___ PROVIDED RECORDS

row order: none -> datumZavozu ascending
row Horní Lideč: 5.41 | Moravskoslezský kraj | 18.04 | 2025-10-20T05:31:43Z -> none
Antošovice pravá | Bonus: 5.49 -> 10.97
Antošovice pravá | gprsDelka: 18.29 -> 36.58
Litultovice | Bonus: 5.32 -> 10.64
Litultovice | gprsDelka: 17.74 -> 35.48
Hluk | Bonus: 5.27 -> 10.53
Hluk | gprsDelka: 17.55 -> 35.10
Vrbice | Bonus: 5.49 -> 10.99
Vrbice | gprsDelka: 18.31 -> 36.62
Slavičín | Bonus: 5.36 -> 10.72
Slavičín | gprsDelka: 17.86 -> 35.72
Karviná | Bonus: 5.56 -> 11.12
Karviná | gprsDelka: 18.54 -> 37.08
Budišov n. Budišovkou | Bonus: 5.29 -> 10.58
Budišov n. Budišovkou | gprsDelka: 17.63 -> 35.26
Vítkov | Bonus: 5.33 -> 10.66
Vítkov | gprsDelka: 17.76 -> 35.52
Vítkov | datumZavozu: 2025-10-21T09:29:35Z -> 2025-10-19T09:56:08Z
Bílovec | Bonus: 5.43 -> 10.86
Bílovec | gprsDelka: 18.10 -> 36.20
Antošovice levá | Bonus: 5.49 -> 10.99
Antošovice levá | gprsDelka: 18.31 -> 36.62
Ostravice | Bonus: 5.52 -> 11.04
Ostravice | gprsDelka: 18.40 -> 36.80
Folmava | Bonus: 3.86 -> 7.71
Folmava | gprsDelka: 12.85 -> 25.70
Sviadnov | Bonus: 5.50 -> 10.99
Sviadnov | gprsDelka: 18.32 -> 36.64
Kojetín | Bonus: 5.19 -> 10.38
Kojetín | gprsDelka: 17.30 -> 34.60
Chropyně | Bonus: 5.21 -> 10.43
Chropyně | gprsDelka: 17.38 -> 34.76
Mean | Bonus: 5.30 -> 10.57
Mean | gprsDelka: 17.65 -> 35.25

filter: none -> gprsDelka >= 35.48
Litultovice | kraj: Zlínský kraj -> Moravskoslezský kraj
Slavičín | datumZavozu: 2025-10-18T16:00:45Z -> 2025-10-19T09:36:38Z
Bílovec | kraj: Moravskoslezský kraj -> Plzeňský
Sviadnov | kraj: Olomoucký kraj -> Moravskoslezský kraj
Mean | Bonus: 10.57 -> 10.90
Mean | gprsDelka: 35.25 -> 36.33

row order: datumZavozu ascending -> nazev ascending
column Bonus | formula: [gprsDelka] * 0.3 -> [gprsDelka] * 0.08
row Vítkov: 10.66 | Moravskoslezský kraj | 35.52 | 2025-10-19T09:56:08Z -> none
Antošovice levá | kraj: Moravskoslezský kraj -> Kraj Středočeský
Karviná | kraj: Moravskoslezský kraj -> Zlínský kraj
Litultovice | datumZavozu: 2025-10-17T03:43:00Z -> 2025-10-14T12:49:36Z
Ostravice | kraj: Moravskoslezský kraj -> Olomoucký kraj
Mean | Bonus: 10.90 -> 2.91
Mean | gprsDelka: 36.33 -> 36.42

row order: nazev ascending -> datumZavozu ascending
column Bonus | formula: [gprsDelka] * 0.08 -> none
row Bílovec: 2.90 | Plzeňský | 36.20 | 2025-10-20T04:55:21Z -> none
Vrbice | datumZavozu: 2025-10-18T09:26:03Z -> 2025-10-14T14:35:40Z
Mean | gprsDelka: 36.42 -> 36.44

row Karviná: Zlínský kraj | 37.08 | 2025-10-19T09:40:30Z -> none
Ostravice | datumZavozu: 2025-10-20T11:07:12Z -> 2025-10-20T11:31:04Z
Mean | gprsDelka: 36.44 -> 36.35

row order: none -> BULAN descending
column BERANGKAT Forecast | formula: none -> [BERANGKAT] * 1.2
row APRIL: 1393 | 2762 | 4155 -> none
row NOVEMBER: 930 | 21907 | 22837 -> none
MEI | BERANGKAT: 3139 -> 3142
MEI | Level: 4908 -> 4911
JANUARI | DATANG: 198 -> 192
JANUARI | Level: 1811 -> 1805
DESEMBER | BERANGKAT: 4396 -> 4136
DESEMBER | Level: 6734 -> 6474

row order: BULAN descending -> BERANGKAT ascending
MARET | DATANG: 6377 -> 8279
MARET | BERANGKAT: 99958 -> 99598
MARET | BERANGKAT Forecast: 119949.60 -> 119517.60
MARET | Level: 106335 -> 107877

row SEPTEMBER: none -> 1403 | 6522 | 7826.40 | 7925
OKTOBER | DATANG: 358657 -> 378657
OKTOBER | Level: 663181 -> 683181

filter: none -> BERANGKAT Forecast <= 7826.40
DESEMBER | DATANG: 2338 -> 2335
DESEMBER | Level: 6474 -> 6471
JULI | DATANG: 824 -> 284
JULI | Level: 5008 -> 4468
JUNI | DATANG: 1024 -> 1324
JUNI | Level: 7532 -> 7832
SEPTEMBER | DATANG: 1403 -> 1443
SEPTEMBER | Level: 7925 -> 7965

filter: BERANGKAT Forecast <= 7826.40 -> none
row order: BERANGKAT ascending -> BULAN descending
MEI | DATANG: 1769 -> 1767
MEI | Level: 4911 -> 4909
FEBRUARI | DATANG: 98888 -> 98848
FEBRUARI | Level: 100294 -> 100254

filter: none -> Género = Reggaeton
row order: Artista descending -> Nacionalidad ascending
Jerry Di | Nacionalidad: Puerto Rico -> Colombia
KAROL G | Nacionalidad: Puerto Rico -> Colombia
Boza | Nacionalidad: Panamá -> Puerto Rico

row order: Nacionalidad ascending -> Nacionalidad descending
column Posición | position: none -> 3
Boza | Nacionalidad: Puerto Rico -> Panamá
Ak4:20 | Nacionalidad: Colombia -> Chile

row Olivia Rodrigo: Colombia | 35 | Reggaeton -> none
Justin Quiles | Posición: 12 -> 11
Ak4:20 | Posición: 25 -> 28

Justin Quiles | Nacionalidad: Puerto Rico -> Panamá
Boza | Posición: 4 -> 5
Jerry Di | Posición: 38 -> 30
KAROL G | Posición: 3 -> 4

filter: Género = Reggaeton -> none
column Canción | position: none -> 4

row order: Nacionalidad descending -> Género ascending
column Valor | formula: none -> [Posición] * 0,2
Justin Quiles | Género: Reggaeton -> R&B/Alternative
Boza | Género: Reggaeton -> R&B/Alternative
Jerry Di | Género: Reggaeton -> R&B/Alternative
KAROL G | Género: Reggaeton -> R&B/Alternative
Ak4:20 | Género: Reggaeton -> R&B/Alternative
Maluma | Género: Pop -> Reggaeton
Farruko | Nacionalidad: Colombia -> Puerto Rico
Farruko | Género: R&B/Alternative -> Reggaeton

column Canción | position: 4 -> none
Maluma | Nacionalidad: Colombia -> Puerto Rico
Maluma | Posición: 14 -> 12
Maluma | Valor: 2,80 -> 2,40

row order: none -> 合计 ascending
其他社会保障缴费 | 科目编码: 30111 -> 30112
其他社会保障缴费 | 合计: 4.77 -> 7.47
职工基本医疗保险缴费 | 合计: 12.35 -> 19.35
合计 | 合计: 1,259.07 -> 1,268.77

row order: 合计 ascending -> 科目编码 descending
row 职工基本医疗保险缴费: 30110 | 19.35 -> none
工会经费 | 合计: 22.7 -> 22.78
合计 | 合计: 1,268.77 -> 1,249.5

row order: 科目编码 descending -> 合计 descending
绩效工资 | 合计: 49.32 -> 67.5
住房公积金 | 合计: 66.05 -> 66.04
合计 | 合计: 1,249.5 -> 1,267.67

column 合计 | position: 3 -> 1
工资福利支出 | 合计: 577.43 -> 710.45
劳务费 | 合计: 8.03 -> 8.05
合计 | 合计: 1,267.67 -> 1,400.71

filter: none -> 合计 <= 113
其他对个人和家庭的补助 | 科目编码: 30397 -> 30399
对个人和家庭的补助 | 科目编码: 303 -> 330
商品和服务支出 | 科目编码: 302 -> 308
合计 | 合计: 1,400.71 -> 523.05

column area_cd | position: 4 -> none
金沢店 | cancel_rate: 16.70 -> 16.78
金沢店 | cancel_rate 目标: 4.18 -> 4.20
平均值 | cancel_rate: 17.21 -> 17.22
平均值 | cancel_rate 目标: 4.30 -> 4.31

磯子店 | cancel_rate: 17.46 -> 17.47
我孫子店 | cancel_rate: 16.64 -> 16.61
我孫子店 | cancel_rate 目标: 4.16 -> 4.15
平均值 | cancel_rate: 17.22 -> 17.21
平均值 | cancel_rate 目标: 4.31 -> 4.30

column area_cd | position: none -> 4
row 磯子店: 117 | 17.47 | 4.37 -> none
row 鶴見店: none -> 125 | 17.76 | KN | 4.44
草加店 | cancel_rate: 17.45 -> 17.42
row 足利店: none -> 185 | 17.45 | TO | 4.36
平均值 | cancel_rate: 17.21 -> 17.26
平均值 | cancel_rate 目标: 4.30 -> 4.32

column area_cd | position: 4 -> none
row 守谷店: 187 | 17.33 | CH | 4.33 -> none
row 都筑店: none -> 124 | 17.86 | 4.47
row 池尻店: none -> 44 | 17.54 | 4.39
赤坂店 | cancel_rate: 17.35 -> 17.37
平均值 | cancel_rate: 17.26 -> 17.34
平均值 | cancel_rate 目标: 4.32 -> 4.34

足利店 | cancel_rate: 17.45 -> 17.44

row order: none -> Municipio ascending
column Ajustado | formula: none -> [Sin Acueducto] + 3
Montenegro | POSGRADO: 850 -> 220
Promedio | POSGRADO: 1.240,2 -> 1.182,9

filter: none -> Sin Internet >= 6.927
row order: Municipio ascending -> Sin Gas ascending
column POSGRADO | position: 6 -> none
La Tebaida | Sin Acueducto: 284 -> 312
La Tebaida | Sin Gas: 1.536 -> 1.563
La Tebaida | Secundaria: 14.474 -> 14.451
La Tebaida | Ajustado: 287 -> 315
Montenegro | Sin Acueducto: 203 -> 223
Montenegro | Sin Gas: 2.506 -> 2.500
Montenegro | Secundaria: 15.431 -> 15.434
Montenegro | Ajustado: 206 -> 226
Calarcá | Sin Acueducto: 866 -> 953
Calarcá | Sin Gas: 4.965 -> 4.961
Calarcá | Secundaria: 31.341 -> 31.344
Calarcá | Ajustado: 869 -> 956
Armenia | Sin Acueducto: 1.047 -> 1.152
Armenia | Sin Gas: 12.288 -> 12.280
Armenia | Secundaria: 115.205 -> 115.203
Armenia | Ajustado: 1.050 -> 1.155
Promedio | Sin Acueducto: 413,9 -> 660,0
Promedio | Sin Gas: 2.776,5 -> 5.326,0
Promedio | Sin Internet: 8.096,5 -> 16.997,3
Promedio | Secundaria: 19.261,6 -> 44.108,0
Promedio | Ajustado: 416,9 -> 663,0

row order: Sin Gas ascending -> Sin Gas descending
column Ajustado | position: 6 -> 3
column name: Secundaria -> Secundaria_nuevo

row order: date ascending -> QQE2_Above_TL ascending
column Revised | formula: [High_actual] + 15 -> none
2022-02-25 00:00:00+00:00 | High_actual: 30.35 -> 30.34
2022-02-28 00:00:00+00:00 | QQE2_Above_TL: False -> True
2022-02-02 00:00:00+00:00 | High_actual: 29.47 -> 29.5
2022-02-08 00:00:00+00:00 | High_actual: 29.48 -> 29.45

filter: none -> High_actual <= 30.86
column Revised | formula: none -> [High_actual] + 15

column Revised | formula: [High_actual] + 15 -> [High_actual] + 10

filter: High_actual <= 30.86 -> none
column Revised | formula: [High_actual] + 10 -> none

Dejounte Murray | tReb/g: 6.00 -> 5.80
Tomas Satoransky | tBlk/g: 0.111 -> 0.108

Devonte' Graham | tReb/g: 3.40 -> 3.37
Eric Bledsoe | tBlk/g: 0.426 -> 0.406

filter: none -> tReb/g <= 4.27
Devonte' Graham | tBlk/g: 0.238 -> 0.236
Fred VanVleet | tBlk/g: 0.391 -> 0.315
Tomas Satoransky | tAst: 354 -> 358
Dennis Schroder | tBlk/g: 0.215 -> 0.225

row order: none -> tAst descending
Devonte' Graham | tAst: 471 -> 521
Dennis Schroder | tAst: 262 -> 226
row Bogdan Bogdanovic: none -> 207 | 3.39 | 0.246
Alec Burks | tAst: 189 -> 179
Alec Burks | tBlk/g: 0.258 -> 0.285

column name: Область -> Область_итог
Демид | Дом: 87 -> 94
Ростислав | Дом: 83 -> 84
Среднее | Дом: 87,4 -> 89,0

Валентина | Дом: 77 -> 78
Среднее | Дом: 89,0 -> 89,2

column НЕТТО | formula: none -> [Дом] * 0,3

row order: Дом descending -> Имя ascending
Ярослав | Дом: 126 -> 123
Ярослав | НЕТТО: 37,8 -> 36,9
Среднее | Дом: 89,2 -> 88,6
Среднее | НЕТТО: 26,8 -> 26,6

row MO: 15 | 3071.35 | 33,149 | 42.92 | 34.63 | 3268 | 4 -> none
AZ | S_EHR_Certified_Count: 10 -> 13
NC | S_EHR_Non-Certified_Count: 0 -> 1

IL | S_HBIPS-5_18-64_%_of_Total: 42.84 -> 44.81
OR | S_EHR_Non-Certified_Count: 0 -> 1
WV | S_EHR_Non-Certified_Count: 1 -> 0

______

Above are the records; print exactly the lines from the line with "OKTOBER | Level: 663181 -> 683181" to the line with "Jerry Di | Género: Reggaeton", including both, and nothing else.

OKTOBER | Level: 663181 -> 683181

filter: none -> BERANGKAT Forecast <= 7826.40
DESEMBER | DATANG: 2338 -> 2335
DESEMBER | Level: 6474 -> 6471
JULI | DATANG: 824 -> 284
JULI | Level: 5008 -> 4468
JUNI | DATANG: 1024 -> 1324
JUNI | Level: 7532 -> 7832
SEPTEMBER | DATANG: 1403 -> 1443
SEPTEMBER | Level: 7925 -> 7965

filter: BERANGKAT Forecast <= 7826.40 -> none
row order: BERANGKAT ascending -> BULAN descending
MEI | DATANG: 1769 -> 1767
MEI | Level: 4911 -> 4909
FEBRUARI | DATANG: 98888 -> 98848
FEBRUARI | Level: 100294 -> 100254

filter: none -> Género = Reggaeton
row order: Artista descending -> Nacionalidad ascending
Jerry Di | Nacionalidad: Puerto Rico -> Colombia
KAROL G | Nacionalidad: Puerto Rico -> Colombia
Boza | Nacionalidad: Panamá -> Puerto Rico

row order: Nacionalidad ascending -> Nacionalidad descending
column Posición | position: none -> 3
Boza | Nacionalidad: Puerto Rico -> Panamá
Ak4:20 | Nacionalidad: Colombia -> Chile

row Olivia Rodrigo: Colombia | 35 | Reggaeton -> none
Justin Quiles | Posición: 12 -> 11
Ak4:20 | Posición: 25 -> 28

Justin Quiles | Nacionalidad: Puerto Rico -> Panamá
Boza | Posición: 4 -> 5
Jerry Di | Posición: 38 -> 30
KAROL G | Posición: 3 -> 4

filter: Género = Reggaeton -> none
column Canción | position: none -> 4

row order: Nacionalidad descending -> Género ascending
column Valor | formula: none -> [Posición] * 0,2
Justin Quiles | Género: Reggaeton -> R&B/Alternative
Boza | Género: Reggaeton -> R&B/Alternative
Jerry Di | Género: Reggaeton -> R&B/Alternative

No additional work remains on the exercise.